### WORK ORDER
Would you repeat each line below exactly, without the pictures?

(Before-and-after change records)
####
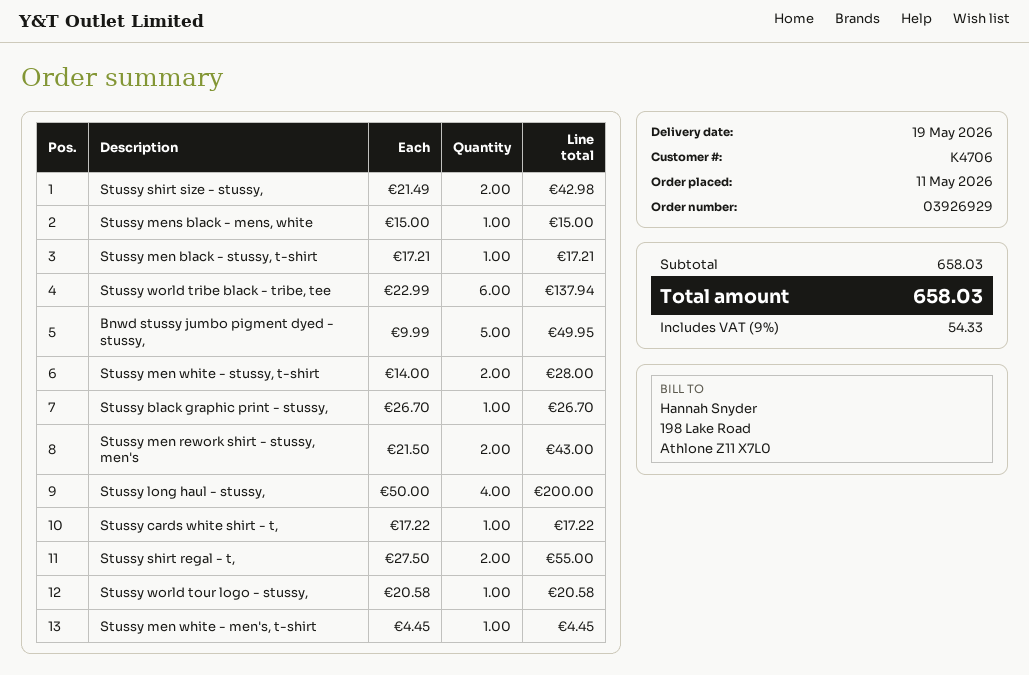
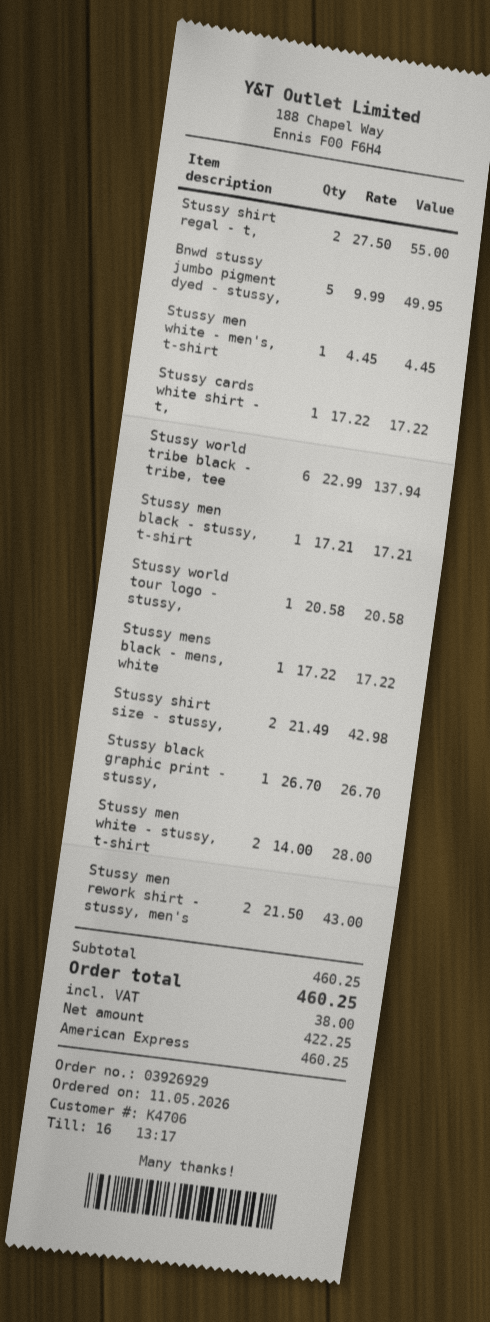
Stussy mens black - mens, white: 1 x 15.00 = 15.00 -> 1 x 17.22 = 17.22
Stussy long haul - stussy,: 4 x 50.00 = 200.00 -> none
subtotal: 658.03 -> 460.25
tax: 54.33 -> 38.00
total: 658.03 -> 460.25

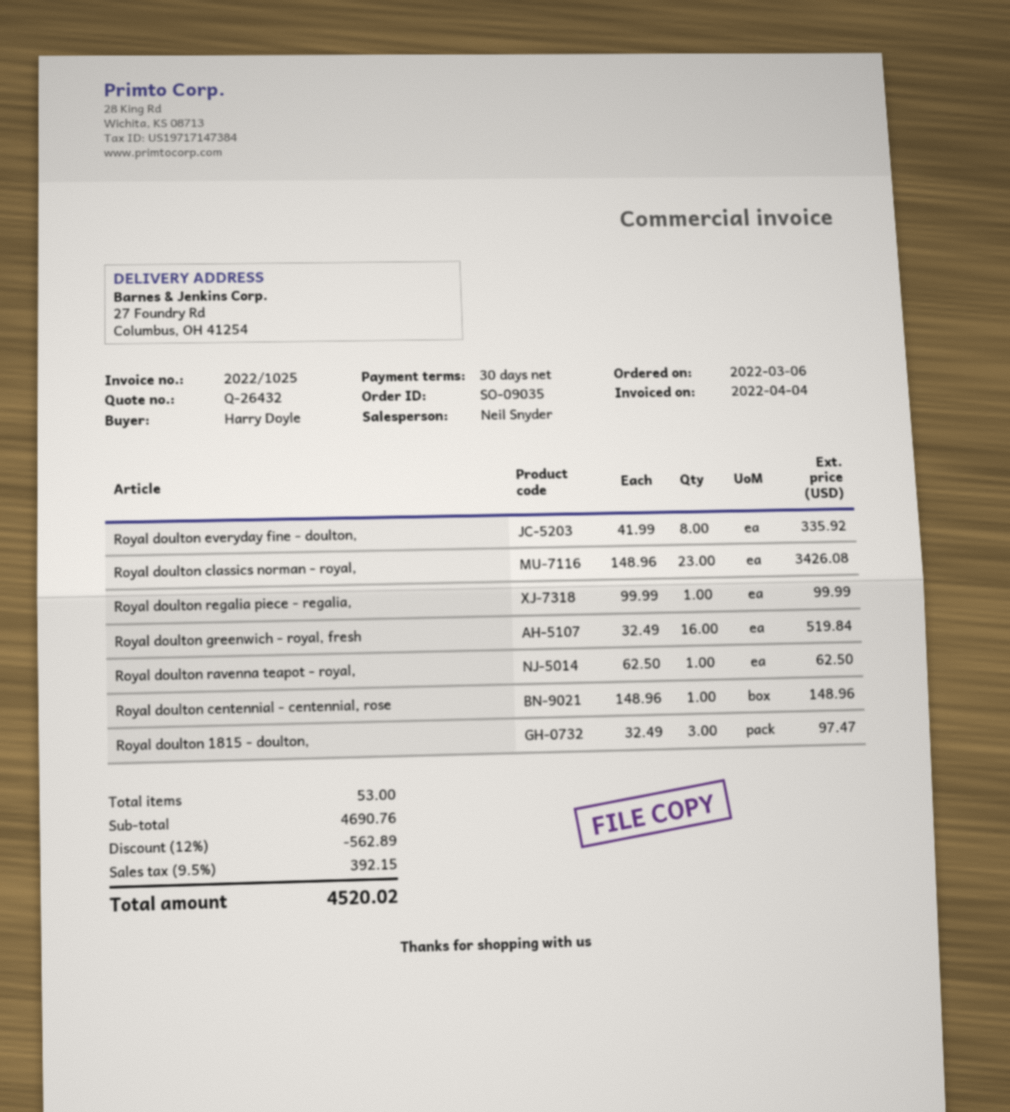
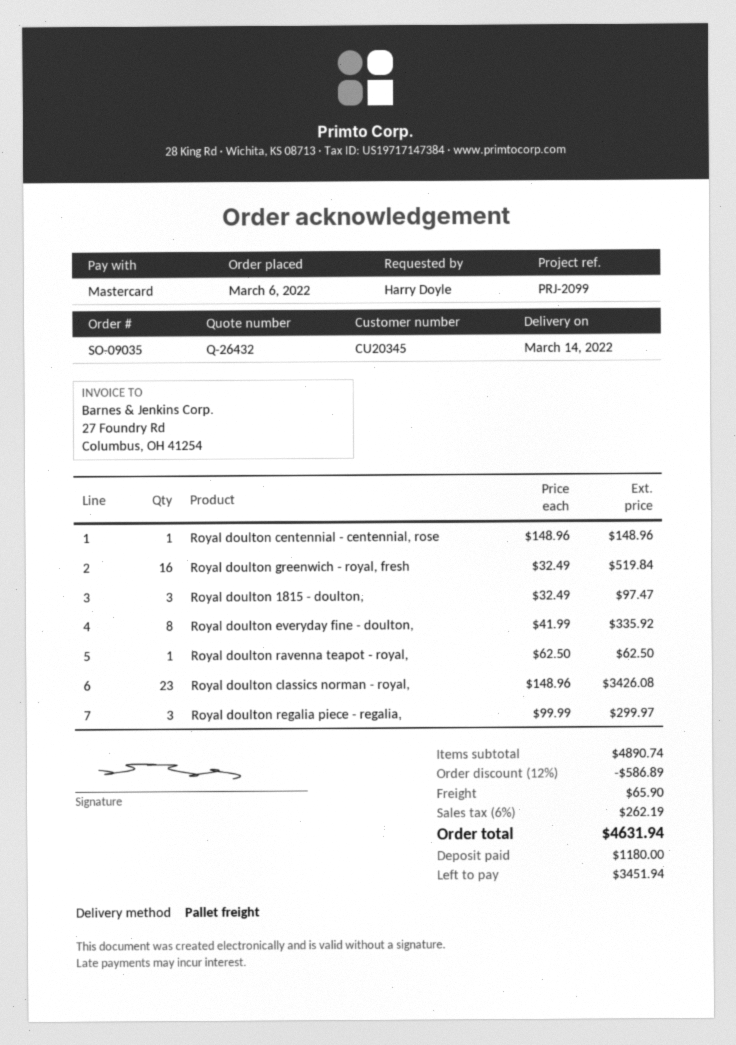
Royal doulton regalia piece - regalia,: 1 x 99.99 = 99.99 -> 3 x 99.99 = 299.97
subtotal: 4690.76 -> 4890.74
discount: 12% = 562.89 -> 12% = 586.89
shipping: none -> 65.90
tax: 9.5% = 392.15 -> 6% = 262.19
total: 4520.02 -> 4631.94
####
### EXPECTED OUTPUT
Stussy mens black - mens, white: 1 x 15.00 = 15.00 -> 1 x 17.22 = 17.22
Stussy long haul - stussy,: 4 x 50.00 = 200.00 -> none
subtotal: 658.03 -> 460.25
tax: 54.33 -> 38.00
total: 658.03 -> 460.25

Royal doulton regalia piece - regalia,: 1 x 99.99 = 99.99 -> 3 x 99.99 = 299.97
subtotal: 4690.76 -> 4890.74
discount: 12% = 562.89 -> 12% = 586.89
shipping: none -> 65.90
tax: 9.5% = 392.15 -> 6% = 262.19
total: 4520.02 -> 4631.94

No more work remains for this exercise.